··· Records to process
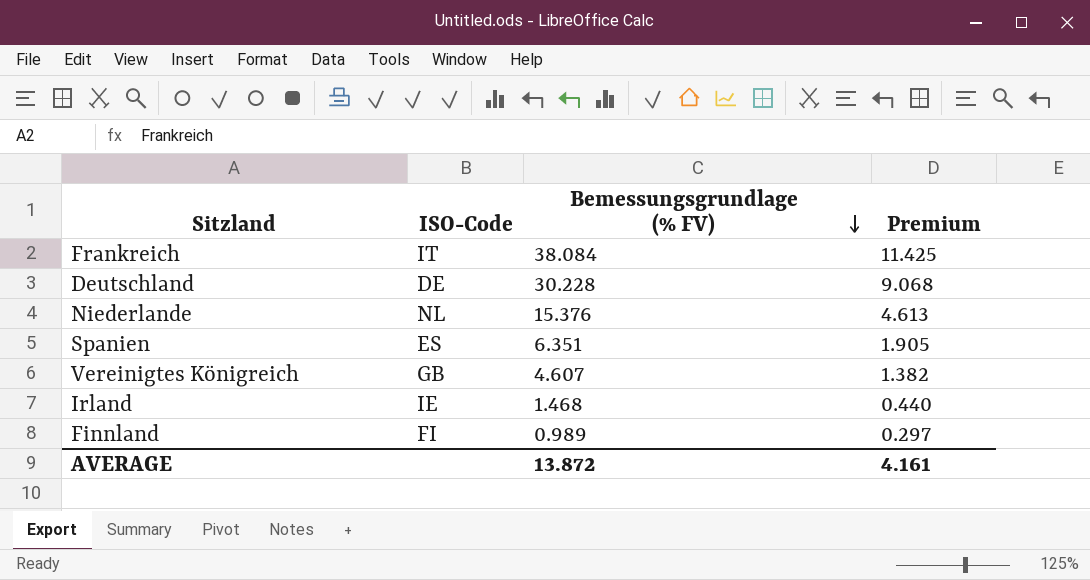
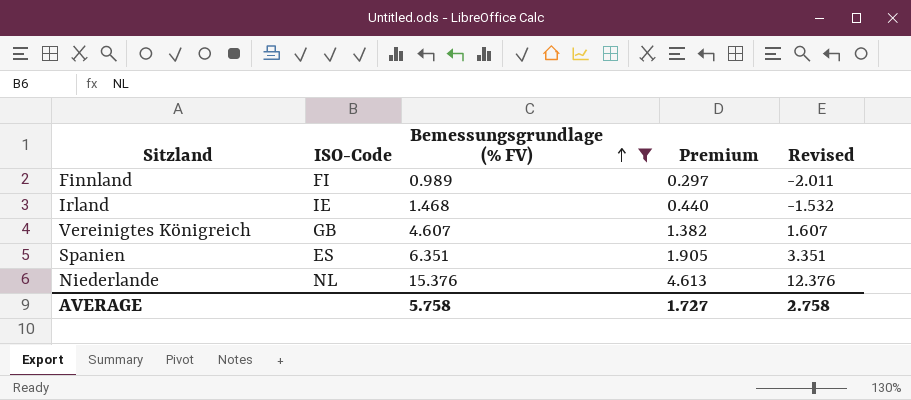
filter: none -> Bemessungsgrundlage (% FV) <= 15.376
row order: Bemessungsgrundlage (% FV) descending -> Bemessungsgrundlage (% FV) ascending
column Revised | formula: none -> [Bemessungsgrundlage (% FV)] - 3
AVERAGE | Bemessungsgrundlage (% FV): 13.872 -> 5.758
AVERAGE | Premium: 4.161 -> 1.727

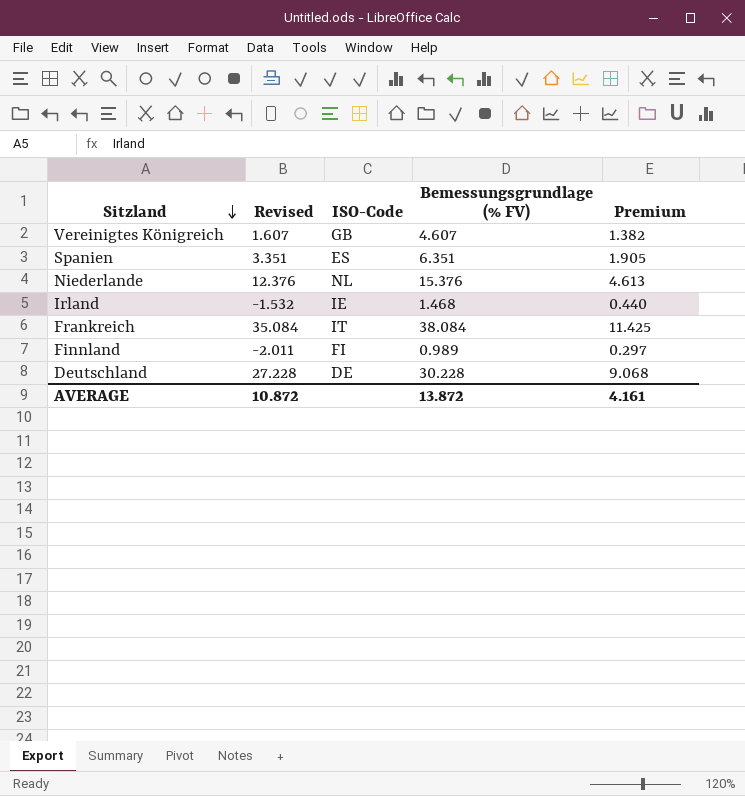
filter: Bemessungsgrundlage (% FV) <= 15.376 -> none
row order: Bemessungsgrundlage (% FV) ascending -> Sitzland descending
column Revised | position: 5 -> 2
AVERAGE | Revised: 2.758 -> 10.872
AVERAGE | Bemessungsgrundlage (% FV): 5.758 -> 13.872
AVERAGE | Premium: 1.727 -> 4.161

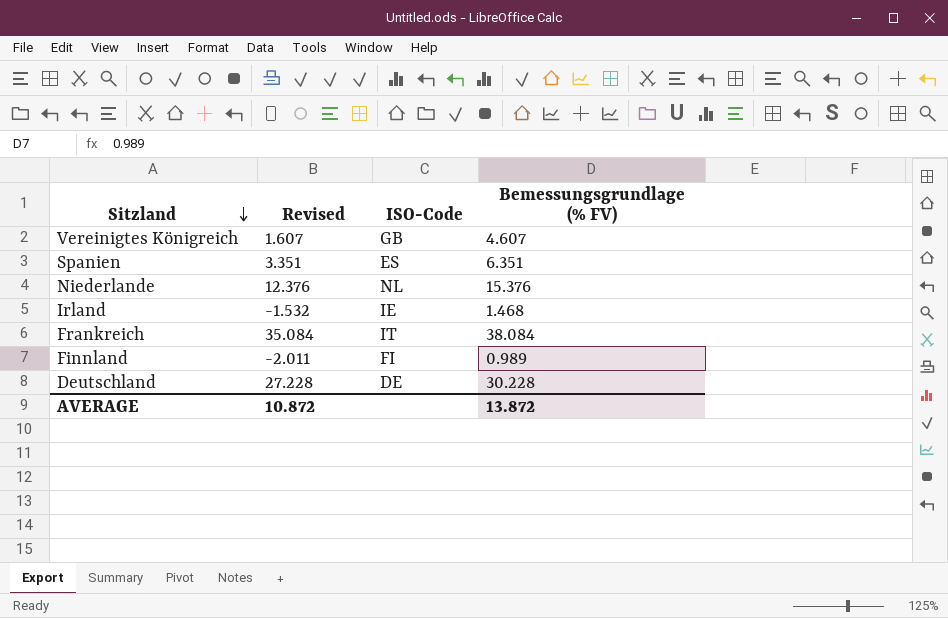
column Premium | formula: [Bemessungsgrundlage (% FV)] * 0.3 -> none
······
- _The problem_: This task calls for each line of the material that contains "ascending".

- _Task response_:
row order: Bemessungsgrundlage (% FV) descending -> Bemessungsgrundlage (% FV) ascending
row order: Bemessungsgrundlage (% FV) ascending -> Sitzland descending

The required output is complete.